Using the data below, transcribe exactly everything from the line that contains "-425,7 +425,7 @@" down to the line that contains "margin: 18px 0 0 9px;". Include both of those lines and none of the pictures.

____________________

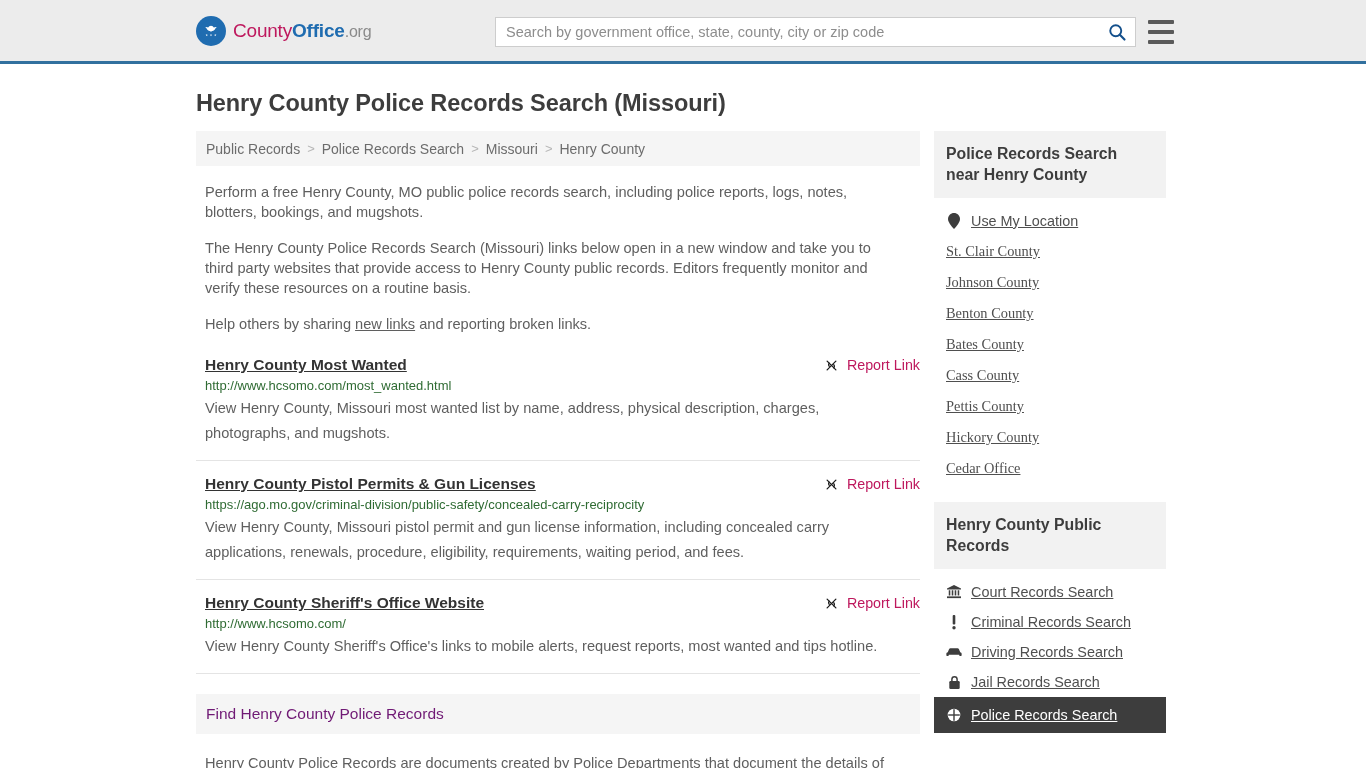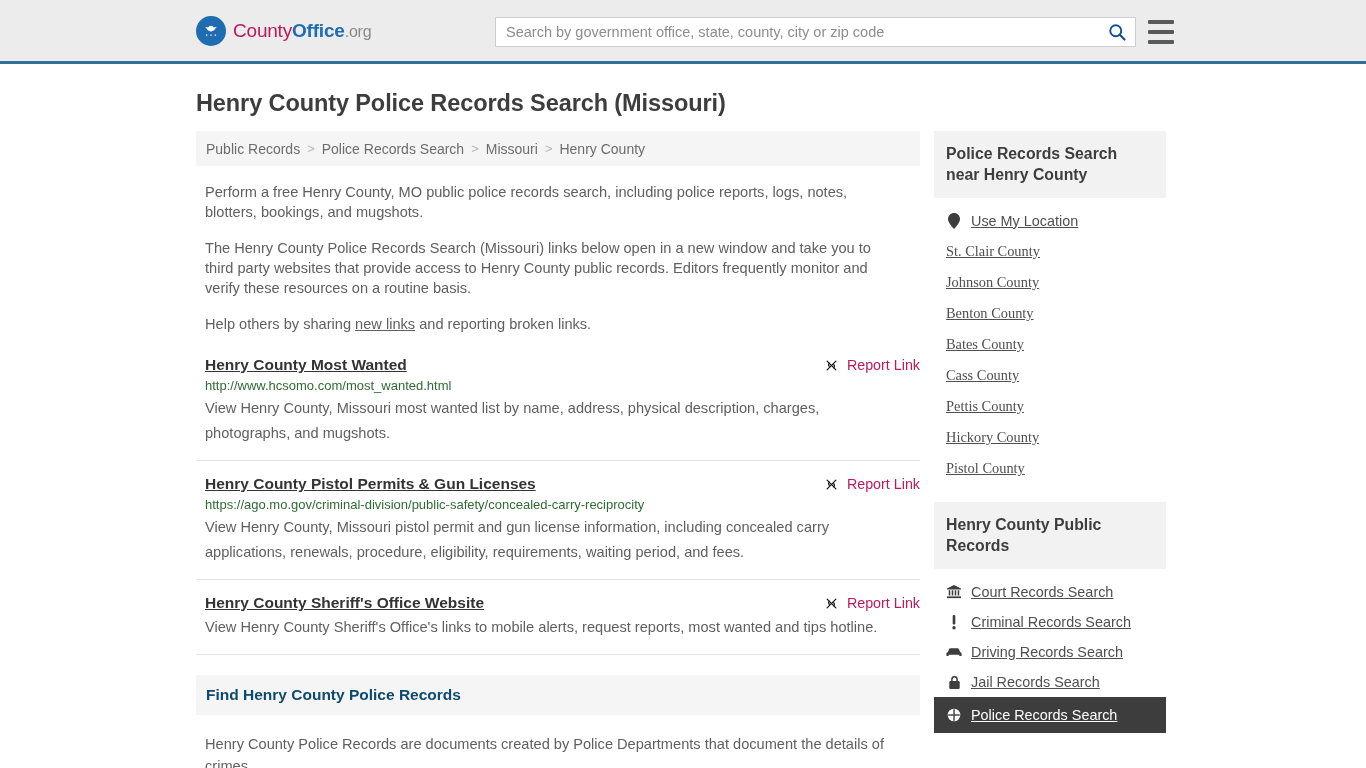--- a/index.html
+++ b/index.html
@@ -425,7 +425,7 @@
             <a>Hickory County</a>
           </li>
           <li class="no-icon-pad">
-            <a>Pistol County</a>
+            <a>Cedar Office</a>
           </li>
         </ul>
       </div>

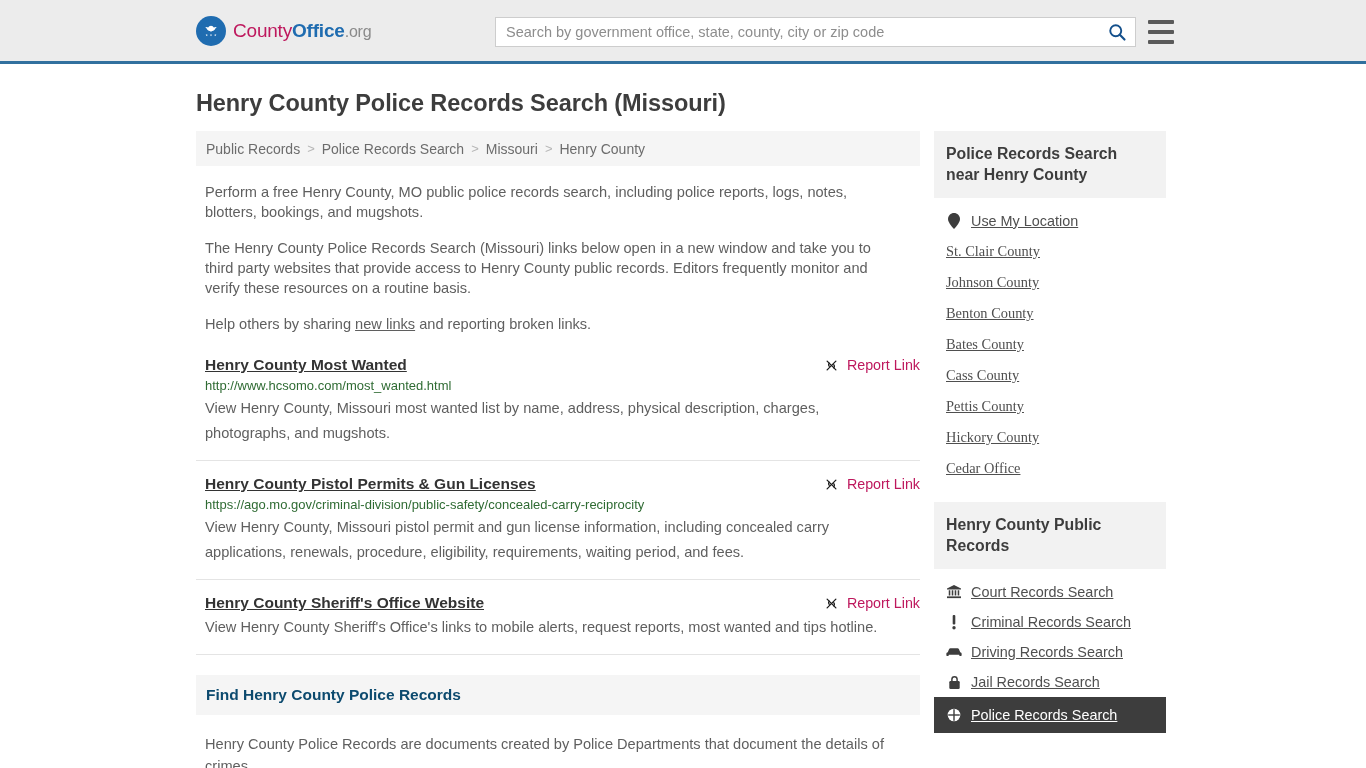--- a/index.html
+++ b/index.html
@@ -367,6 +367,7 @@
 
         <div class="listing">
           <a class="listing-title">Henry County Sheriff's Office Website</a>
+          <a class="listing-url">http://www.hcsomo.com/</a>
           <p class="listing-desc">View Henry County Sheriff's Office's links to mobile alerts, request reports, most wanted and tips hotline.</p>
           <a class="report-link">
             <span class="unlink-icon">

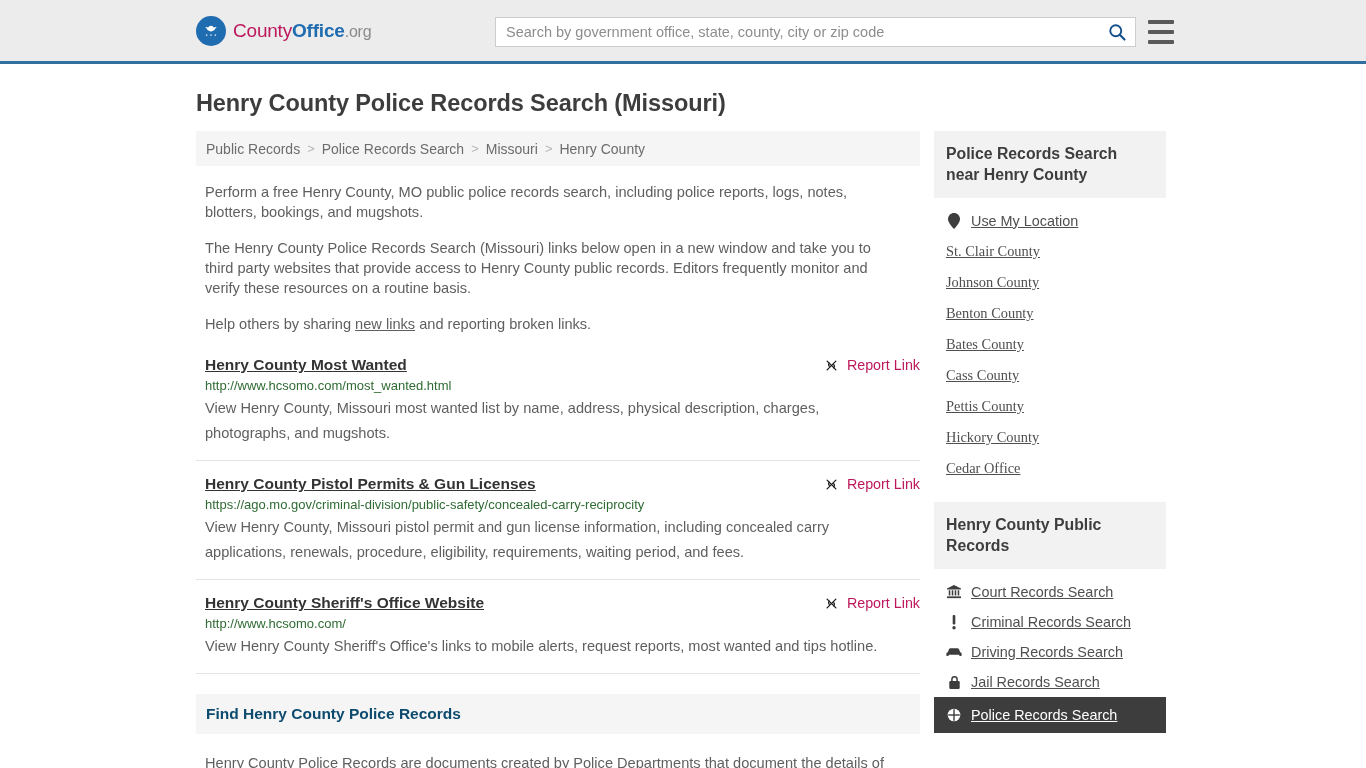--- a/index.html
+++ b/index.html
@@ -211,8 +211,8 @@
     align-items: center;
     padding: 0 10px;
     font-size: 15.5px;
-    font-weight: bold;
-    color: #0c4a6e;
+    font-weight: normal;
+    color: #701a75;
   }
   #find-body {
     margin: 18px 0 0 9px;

____________________

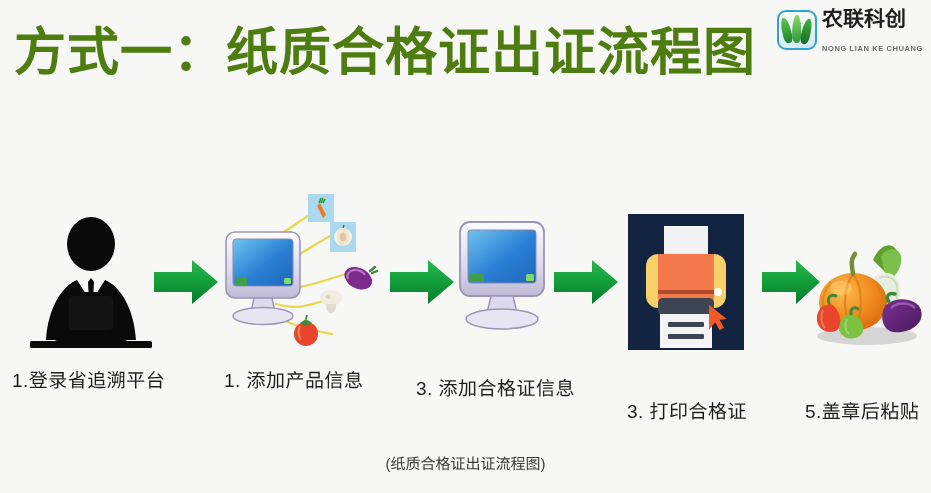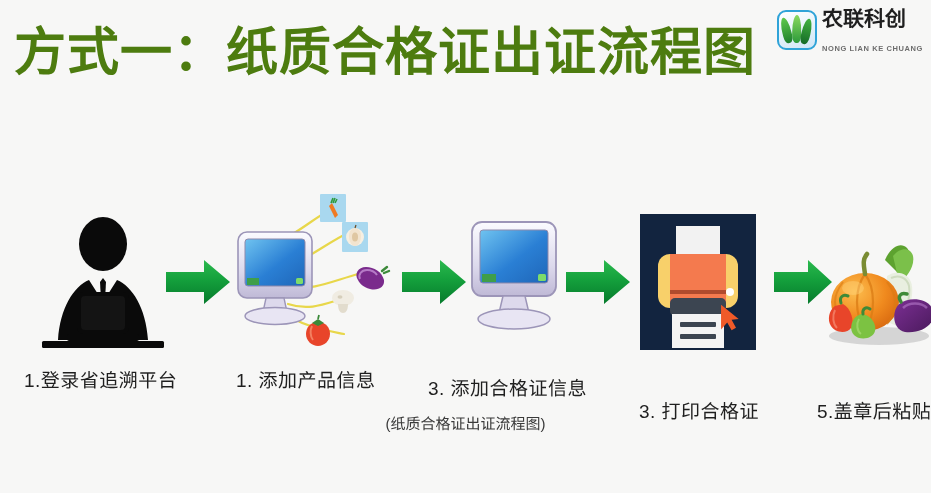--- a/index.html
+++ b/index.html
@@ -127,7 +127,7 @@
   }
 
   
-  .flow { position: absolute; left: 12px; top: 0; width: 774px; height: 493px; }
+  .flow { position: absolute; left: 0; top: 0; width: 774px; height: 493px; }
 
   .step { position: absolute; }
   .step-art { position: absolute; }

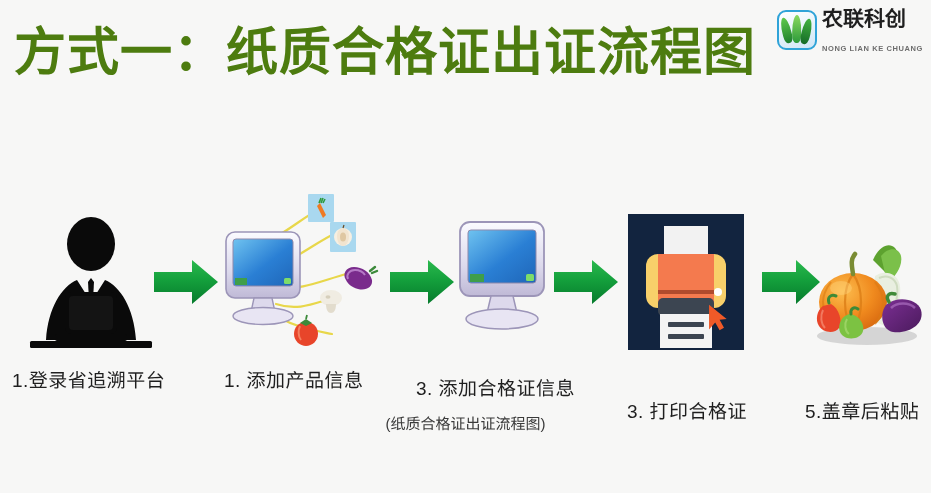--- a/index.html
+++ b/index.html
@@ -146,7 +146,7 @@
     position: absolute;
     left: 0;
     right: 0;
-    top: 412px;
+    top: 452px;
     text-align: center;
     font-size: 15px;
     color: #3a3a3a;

____________________

▶ _OUTPUT BELOW_:
@@ -425,7 +425,7 @@
             <a>Hickory County</a>
           </li>
           <li class="no-icon-pad">
-            <a>Pistol County</a>
+            <a>Cedar Office</a>
           </li>
         </ul>
       </div>

--- a/index.html
+++ b/index.html
@@ -367,6 +367,7 @@
 
         <div class="listing">
           <a class="listing-title">Henry County Sheriff's Office Website</a>
+          <a class="listing-url">http://www.hcsomo.com/</a>
           <p class="listing-desc">View Henry County Sheriff's Office's links to mobile alerts, request reports, most wanted and tips hotline.</p>
           <a class="report-link">
             <span class="unlink-icon">

--- a/index.html
+++ b/index.html
@@ -211,8 +211,8 @@
     align-items: center;
     padding: 0 10px;
     font-size: 15.5px;
-    font-weight: bold;
-    color: #0c4a6e;
+    font-weight: normal;
+    color: #701a75;
   }
   #find-body {
     margin: 18px 0 0 9px;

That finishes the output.